What you should do: An exact copy of every entry below is required, and no picture may appear in it.

Exercise inputs:
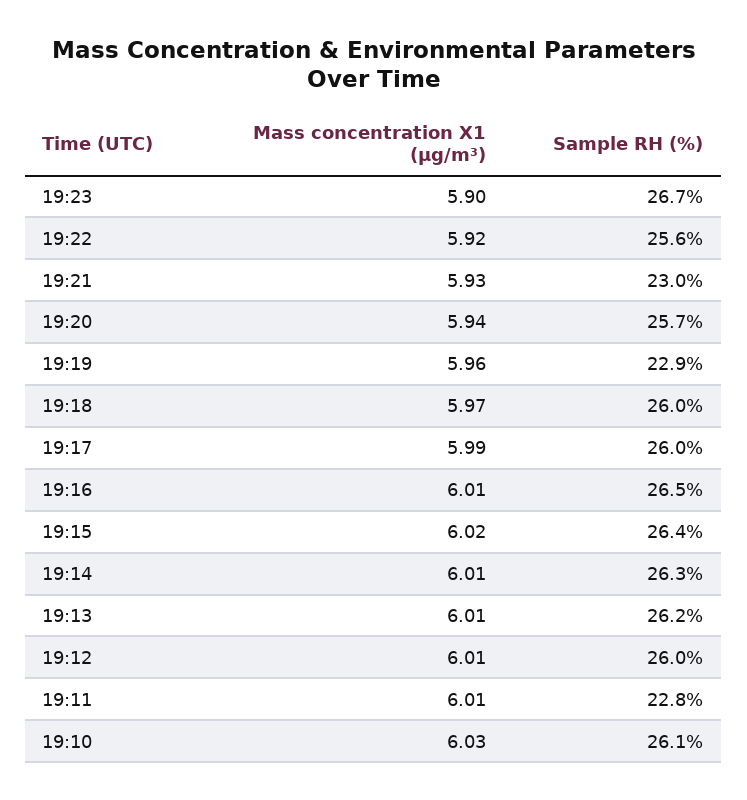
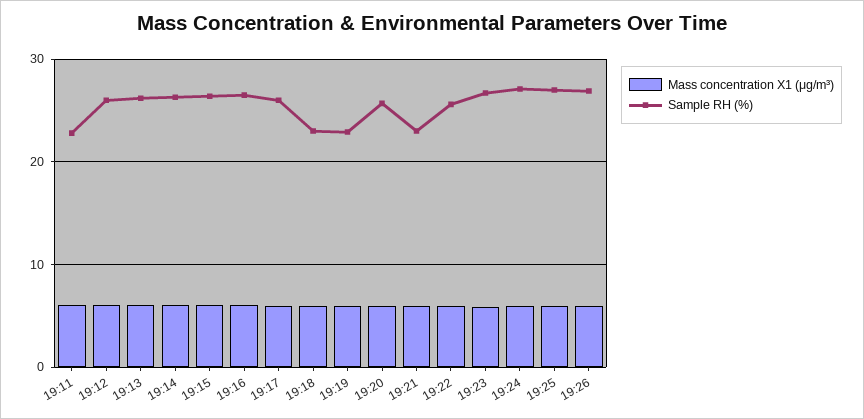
Sample RH (%), 19:18: 26 -> 23
Mass concentration X1 (μg/m³), 19:10: 6.03 -> none
Sample RH (%), 19:10: 26.1 -> none
Mass concentration X1 (μg/m³), 19:24: none -> 6
Sample RH (%), 19:24: none -> 27
Mass concentration X1 (μg/m³), 19:25: none -> 6
Sample RH (%), 19:25: none -> 27
Mass concentration X1 (μg/m³), 19:26: none -> 6
Sample RH (%), 19:26: none -> 27

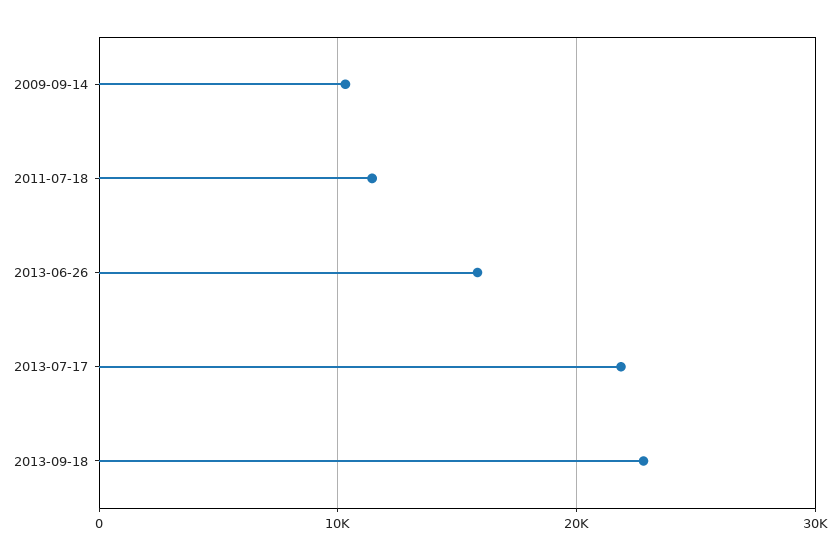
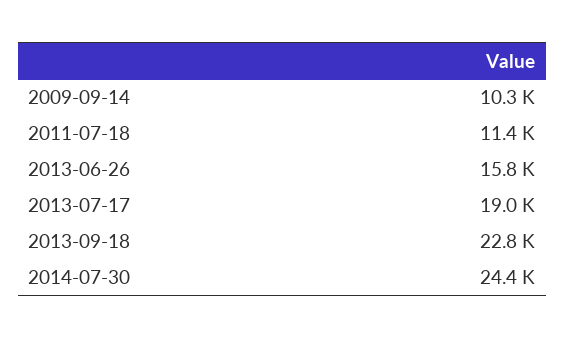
2013-07-17: 22000 -> 19000
2014-07-30: none -> 24400

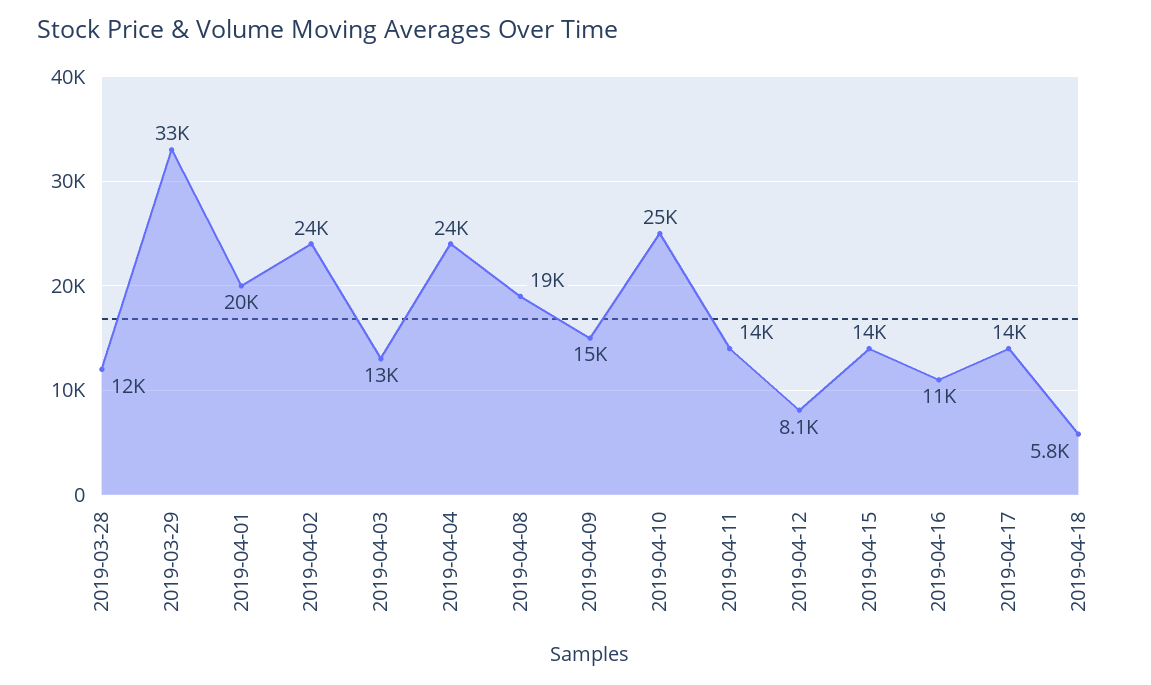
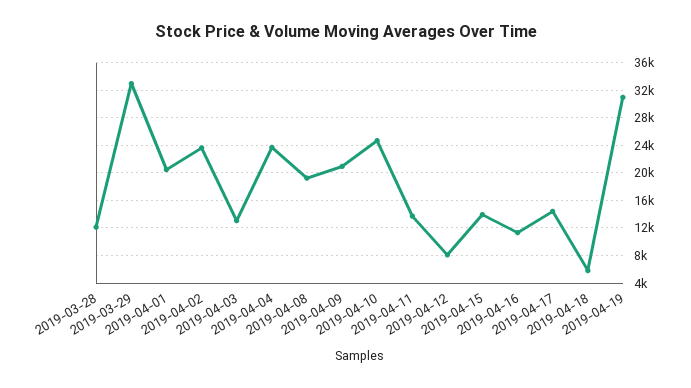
2019-04-09: 15000 -> 21000
2019-04-19: none -> 31000

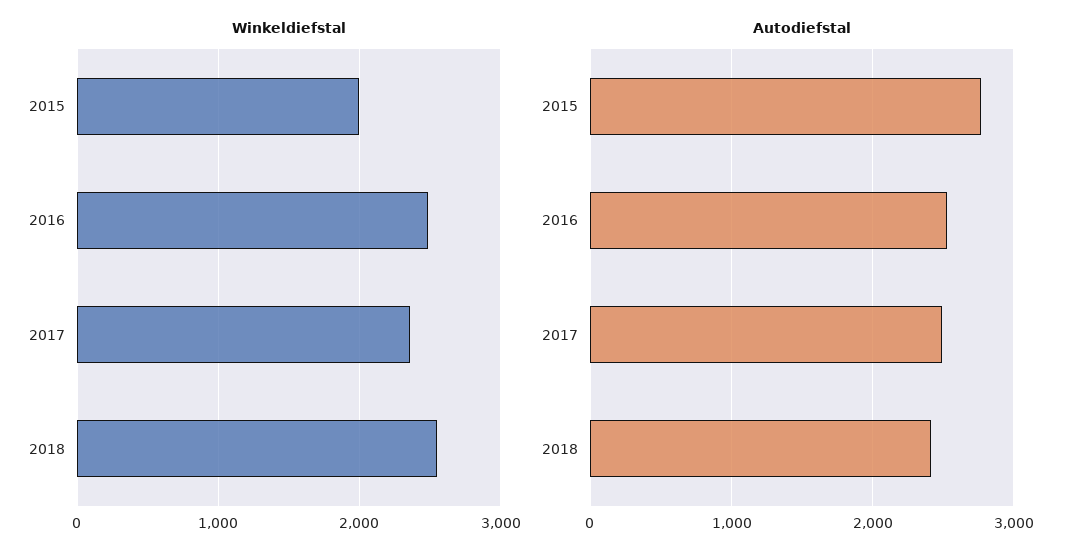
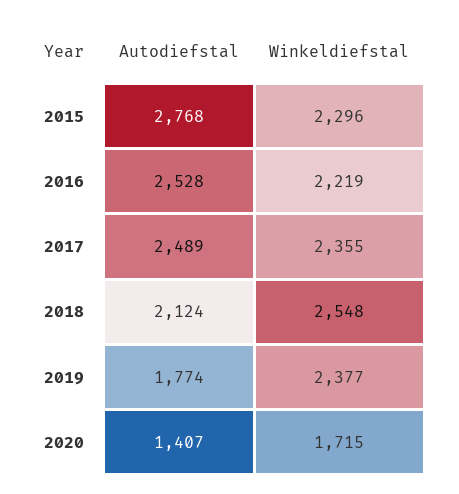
Winkeldiefstal, 2015: 2000 -> 2296
Winkeldiefstal, 2016: 2500 -> 2219
Autodiefstal, 2018: 2400 -> 2124
Autodiefstal, 2019: none -> 1774
Winkeldiefstal, 2019: none -> 2377
Autodiefstal, 2020: none -> 1407
Winkeldiefstal, 2020: none -> 1715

Result of this exercise:
Sample RH (%), 19:18: 26 -> 23
Mass concentration X1 (μg/m³), 19:10: 6.03 -> none
Sample RH (%), 19:10: 26.1 -> none
Mass concentration X1 (μg/m³), 19:24: none -> 6
Sample RH (%), 19:24: none -> 27
Mass concentration X1 (μg/m³), 19:25: none -> 6
Sample RH (%), 19:25: none -> 27
Mass concentration X1 (μg/m³), 19:26: none -> 6
Sample RH (%), 19:26: none -> 27

2013-07-17: 22000 -> 19000
2014-07-30: none -> 24400

2019-04-09: 15000 -> 21000
2019-04-19: none -> 31000

Winkeldiefstal, 2015: 2000 -> 2296
Winkeldiefstal, 2016: 2500 -> 2219
Autodiefstal, 2018: 2400 -> 2124
Autodiefstal, 2019: none -> 1774
Winkeldiefstal, 2019: none -> 2377
Autodiefstal, 2020: none -> 1407
Winkeldiefstal, 2020: none -> 1715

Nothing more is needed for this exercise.